Comment by getpokedagain

1 day ago

We are anthropomorphizing whenever we refer to prompts as instructions to models. They predict text not obey our orders.

> They predict text not obey our orders.

Those are the same thing in this case. The latter is just an extremely reductionist description of the mechanics behind the former.

  • They are not in fact the same thing, and the difference is important.

    They are certainly marketed as if they think, learn and follow orders, but they do not.

    • The result of "predicting text" is that they obey orders, just like the result of "random electrochemical impulses in synapses" is that you typed your comment.
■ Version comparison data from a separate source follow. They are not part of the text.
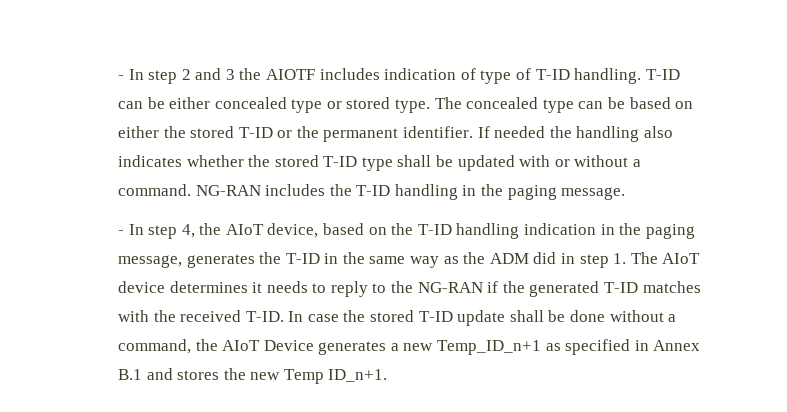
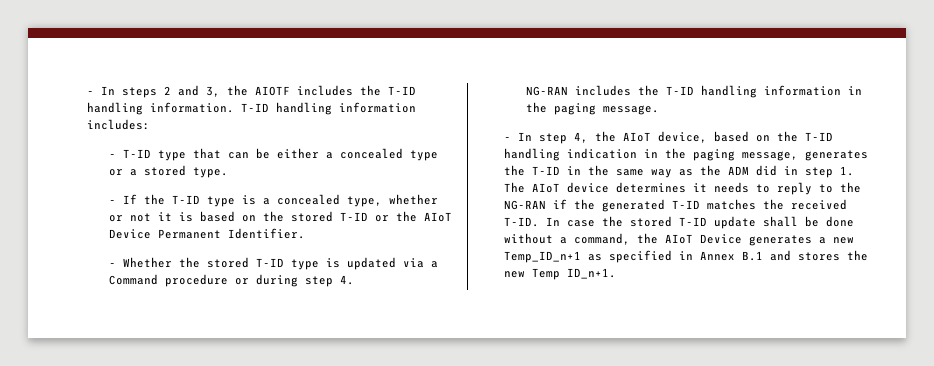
- - In step 2 and 3 the AIOTF includes indication of type of T-ID handling. T-ID can be either concealed type or stored type. The concealed type can be based on either the stored T-ID or the permanent identifier. If needed the handling also indicates whether the stored T-ID type shall be updated with or without a command. NG-RAN includes the T-ID handling in the paging message.
+ - In steps 2 and 3, the AIOTF includes the T-ID handling information. T-ID handling information includes:
+ - T-ID type that can be either a concealed type or a stored type.
+ - If the T-ID type is a concealed type, whether or not it is based on the stored T-ID or the AIoT Device Permanent Identifier.
+ - Whether the stored T-ID type is updated via a Command procedure or during step 4.
+ NG-RAN includes the T-ID handling information in the paging message.
- - In step 4, the AIoT device, based on the T-ID handling indication in the paging message, generates the T-ID in the same way as the ADM did in step 1. The AIoT device determines it needs to reply to the NG-RAN if the generated T-ID matches with the received T-ID.
+ - In step 4, the AIoT device, based on the T-ID handling indication in the paging message, generates the T-ID in the same way as the ADM did in step 1. The AIoT device determines it needs to reply to the NG-RAN if the generated T-ID matches the received T-ID.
      You can always reduce high-level phenomena to lower-level mechanisms. That doesn't mean that the high-level phenomenon doesn't exist. LLMs are obviously able to understand and follow instructions.

      2 replies →

That’s not how language works, just how engineers think it works

  • This isn't a sarcastic response. What do you mean?

    • I just mean that the argument that words like “instructions”, “think”, “confess” are inaccurate when used in reference to a machine assumes that those words can only refer to humans/conscious beings, when really they can refer to more than that if used widely enough in those ways (in this case - text prediction following a human input). So it’s not “anthropomorphizing” because when people use those words they don’t [typically] actually believe the machine can think or reason, it’s just the word that most closely matches the concept, it’s convenient. You’re extending the definition of the words to apply to non-conscious entities too, not applying consciousness to the entities.

      It’s the same reason we call the handheld device we carry around to do everything a “phone” without a second thought. We don’t call it a phone because it’s primary purpose is calling, we call it a phone because the definition of the word “phone” has grown to include “navigates, entertains, takes pictures, etc”.